1982年,我在小镇制镜厂工作的时候,因为跟在小镇图书馆工作的青年恋爱,常常获得一些赠书,《沈从文散文选》就是他赠送的。依他当时的状况,不可能知道沈从文的伟大,可是不知为什么,他居然送了我一本沈从文的书,并且还是从县图书馆里淘来的。县图书馆发了大水,一批书遭淹,这批被淹的书就被淘了出来。书一页一页都粘在了一起,黄得如同土色,如不轻轻翻动,就会变成碎片。翻开第一章“我所生长的地方”,一下子就被吸引了。一个人,他生长的地方也会写到书本里?也会值得写?再细细读下去,“我的家庭”“我读一本小书,同时又读一本大书”……

一本小书向我打开,一瞬间,如同打开一片土地,因为它被水淹过,泛了黄,有着土地的颜色,更因为那里边的每一个字都透着土地的气味,那分明是一片湘西的土地,属“边疆僻地小城”,可是当我一页页打开,如同一页页翻过我过去的日子,我身后那片辽南的土地。在此之前,从没有人告诉我,你生长的地方是可以跳出来回头看的,是可以写到书本里的;从没有人告诉我,你的童年,你童年见证的人与事、苦与乐,是有意义的,是可以与别人交流并产生共鸣的。应该说,是从这一天起,我有了心灵里的乡土,而不单单是现实的乡土。它们与我休戚与共,我却与它们貌合神离,因为当我学会回头的时候,我发现我那样地爱着它们、理解着它们,又是那样地恨着它们、可怜着它们,我那样地依恋着它们,内心又是那样地想远离它们……

我想,在我二十二岁那年,在我遇到沈从文的时候,我的阅读才真正开始,书对我的意义才真正产生。然而,随着眼界的不断打开,随着我从乡村的一程程走出,这样的阅读,这样如同打开一片辽南土地的阅读,在我的生活中不断发生。在读萧红《呼兰河传》的时候,我满眼皆是辽阔土地的苍茫与寂然。在读奥地利作家茨威格的时候,我知道心灵的浩瀚如同江河的浩瀚,波涛能在转瞬之间倾成高山、跌成深渊。还有苏联作家艾特玛托夫,奥地利作家卡夫卡,瑞士作家赫尔曼·黑塞,英国作家哈代、劳伦斯,美国哲学家罗洛·梅,哥伦比亚作家马尔克斯,中国作家史铁生、韩少功,意大利作家斯戈隆,等等。我在不同的年龄里遇到他们,他们向我打开了不同的世界,那世界也许与乡村有关,与文学艺术有关,但更多的时候,是与你的心灵有关,与你不断需求和成长的精神有关。

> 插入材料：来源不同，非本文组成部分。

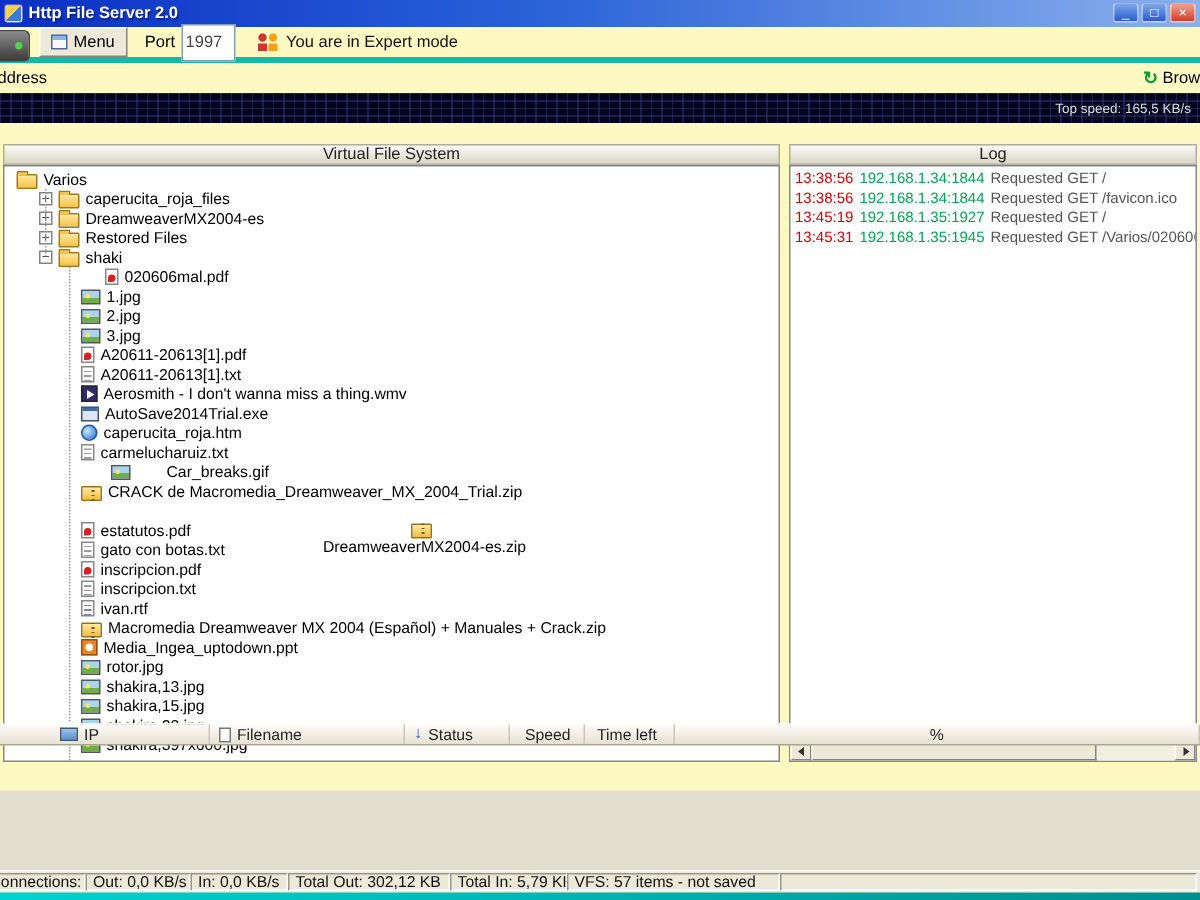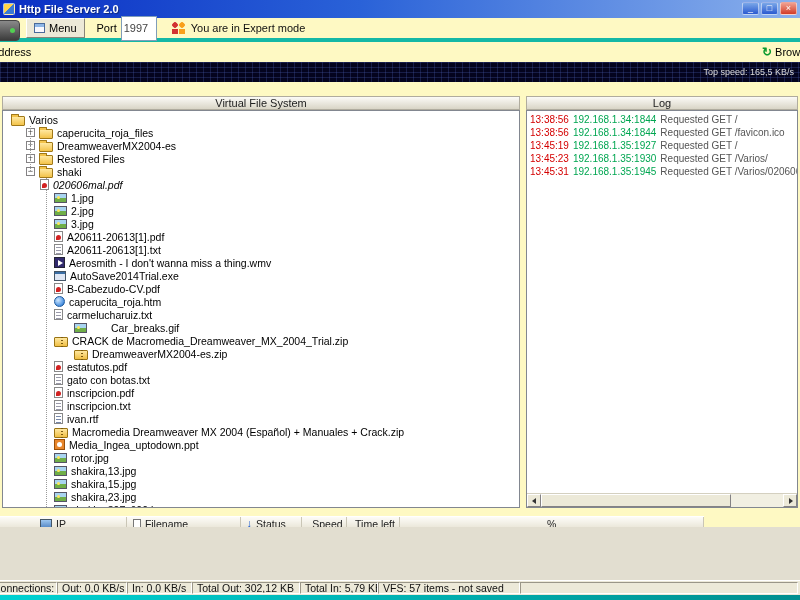--- a/index.html
+++ b/index.html
@@ -95,21 +95,21 @@
   .lm{color:var(--log-message,#555);margin-left:4px}
   .hscroll{position:absolute;left:0;right:0;bottom:0;height:14px;background:#f1efe2;border-top:1px solid #d4d0c0;box-sizing:border-box}
   .harrow{position:absolute;top:0;width:14px;height:13px;background:#ece9d8;border:1px solid;border-color:#fff #848284 #848284 #fff;box-sizing:border-box}
   .harrow.left{left:0}
   .harrow.right{right:0}
   .harrow.left::after{content:"";position:absolute;left:4px;top:3px;border-right:4px solid #333;border-top:3px solid transparent;border-bottom:3px solid transparent}
   .harrow.right::after{content:"";position:absolute;left:5px;top:3px;border-left:4px solid #333;border-top:3px solid transparent;border-bottom:3px solid transparent}
   .hthumb{position:absolute;left:14px;top:0;width:190px;height:13px;background:#ece9d8;border:1px solid;border-color:#fff #848284 #848284 #fff;box-sizing:border-box}
 
   
-  #transfer-header{position:absolute;left:0;top:516px;width:704px;height:15px;display:flex;box-sizing:border-box;
+  #transfer-header{position:absolute;left:0;top:482px;width:800px;height:15px;display:flex;box-sizing:border-box;
     background:linear-gradient(180deg,#fdfcf8,#e6e2d2);border-top:1px solid #fff;border-bottom:1px solid #aaa694}
   .hcol{display:flex;align-items:center;gap:4px;box-sizing:border-box;border-right:1px solid #cac6b6;font-size:10.5px;color:#222;height:13px}
   .hcol.center{justify-content:center}
   .hicon{display:inline-block;flex:0 0 auto}
   .computer-icon{width:12px;height:9px;border:1px solid #456;background:linear-gradient(180deg,#9cc6f0,#5a8cc8);box-sizing:border-box}
   .file-icon{width:8px;height:10px;background:#fff;border:1px solid #777;box-sizing:border-box}
   .down-arrow-icon{color:#1c5ad0;font-weight:bold;font-size:11px;line-height:11px}
 
   #transfer-list{position:absolute;left:0;top:527px;width:800px;height:53px;background:#e2ded0}
 
@@ -183,21 +183,21 @@
         <div class="trow" style="padding-left: 23px;">
           <span class="expand">+</span>
           <span class="ficon ic-folder"></span>
           <span class="lbl">Restored Files</span>
         </div>
         <div class="trow" style="padding-left: 23px;">
           <span class="expand">−</span>
           <span class="ficon ic-folder"></span>
           <span class="lbl">shaki</span>
         </div>
-        <div class="trow" style="padding-left: 24px; font-style: italic;">
+        <div class="trow" style="padding-left: 54px;">
           <span class="expand-spacer"></span>
           <span class="ficon ic-pdf"></span>
           <span class="lbl">020606mal.pdf</span>
         </div>
         <div class="trow" style="padding-left: 38px;">
           <span class="expand-spacer"></span>
           <span class="ficon ic-jpg"></span>
           <span class="lbl">1.jpg</span>
         </div>
         <div class="trow" style="padding-left: 38px;">
@@ -225,44 +225,39 @@
           <span class="ficon ic-wmv"></span>
           <span class="lbl">Aerosmith - I don't wanna miss a thing.wmv</span>
         </div>
         <div class="trow" style="padding-left: 38px;">
           <span class="expand-spacer"></span>
           <span class="ficon ic-exe"></span>
           <span class="lbl">AutoSave2014Trial.exe</span>
         </div>
         <div class="trow" style="padding-left: 38px;">
           <span class="expand-spacer"></span>
-          <span class="ficon ic-pdf"></span>
-          <span class="lbl">B-Cabezudo-CV.pdf</span>
-        </div>
-        <div class="trow" style="padding-left: 38px;">
-          <span class="expand-spacer"></span>
           <span class="ficon ic-htm"></span>
           <span class="lbl">caperucita_roja.htm</span>
         </div>
         <div class="trow" style="padding-left: 38px;">
           <span class="expand-spacer"></span>
           <span class="ficon ic-txt"></span>
           <span class="lbl">carmelucharuiz.txt</span>
         </div>
         <div class="trow" style="padding-left: 38px; gap: 20px;">
           <span class="expand-spacer"></span>
           <span class="ficon ic-gif"></span>
           <span class="lbl">Car_breaks.gif</span>
         </div>
         <div class="trow" style="padding-left: 38px;">
           <span class="expand-spacer"></span>
           <span class="ficon ic-zip"></span>
           <span class="lbl">CRACK de Macromedia_Dreamweaver_MX_2004_Trial.zip</span>
         </div>
-        <div class="trow" style="padding-left: 58px;">
+        <div class="trow" style="padding-left: 44px; flex-direction: column;">
           <span class="expand-spacer"></span>
           <span class="ficon ic-zip"></span>
           <span class="lbl">DreamweaverMX2004-es.zip</span>
         </div>
         <div class="trow" style="padding-left: 38px;">
           <span class="expand-spacer"></span>
           <span class="ficon ic-pdf"></span>
           <span class="lbl">estatutos.pdf</span>
         </div>
         <div class="trow" style="padding-left: 38px;">
@@ -321,21 +316,20 @@
           <span class="lbl">shakira,397x600.jpg</span>
         </div>
       </div>
   </div>
 
   <div class="panel" id="log-panel">
     <div id="log-list">
         <div class="lrow"><span class="lt">13:38:56</span><span class="li">192.168.1.34:1844</span><span class="lm">Requested GET /</span></div>
         <div class="lrow"><span class="lt">13:38:56</span><span class="li">192.168.1.34:1844</span><span class="lm">Requested GET /favicon.ico</span></div>
         <div class="lrow"><span class="lt">13:45:19</span><span class="li">192.168.1.35:1927</span><span class="lm">Requested GET /</span></div>
-        <div class="lrow"><span class="lt">13:45:23</span><span class="li">192.168.1.35:1930</span><span class="lm">Requested GET /Varios/</span></div>
         <div class="lrow"><span class="lt">13:45:31</span><span class="li">192.168.1.35:1945</span><span class="lm">Requested GET /Varios/020606mal.pdf</span></div>
       </div>
     <div class="hscroll">
       <span class="harrow left"></span>
       <span class="hthumb"></span>
       <span class="harrow right"></span>
     </div>
   </div>
 
   <div id="transfer-header">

读书,确实是一种精神活动,而人的精神是需要不断发育成长的。如果说人的身体有着高度,那么精神也同样有着高度,人身体的高度,在二十岁之前就已经成形,而精神的高度,可能终其一生都不会完结。人的精神高度,是说一个人的品格、境界、艺术追求,而这一切,与身高毫无关系,只取决于精神。换句话说,身体的高度,更多地来自遗传,是先天的,而精神的高度则更多来自修炼,是后天的。修炼,阅读是必不可缺的一课,原因很简单,书是人类智慧的结晶。如果说人的生命分两部分,一部分是肉体,一部分是精神,肉体靠吸收食物里的养分,那么精神,更大一部分,则是在阅读里吸取营养。当然,这里不排除阅读现实的人生,可是你如果没有知识的启迪和指引,没有艺术的焕发和抚慰,你不但无法看到现实人生折射的思想光芒,感受不到坚硬生活掩藏的柔软品质,现实反而会使你陷入泥潭不能自拔,因为只有审美的姿态,才能使你站到现实的人生之外,就像我二十二岁那年的那段日子。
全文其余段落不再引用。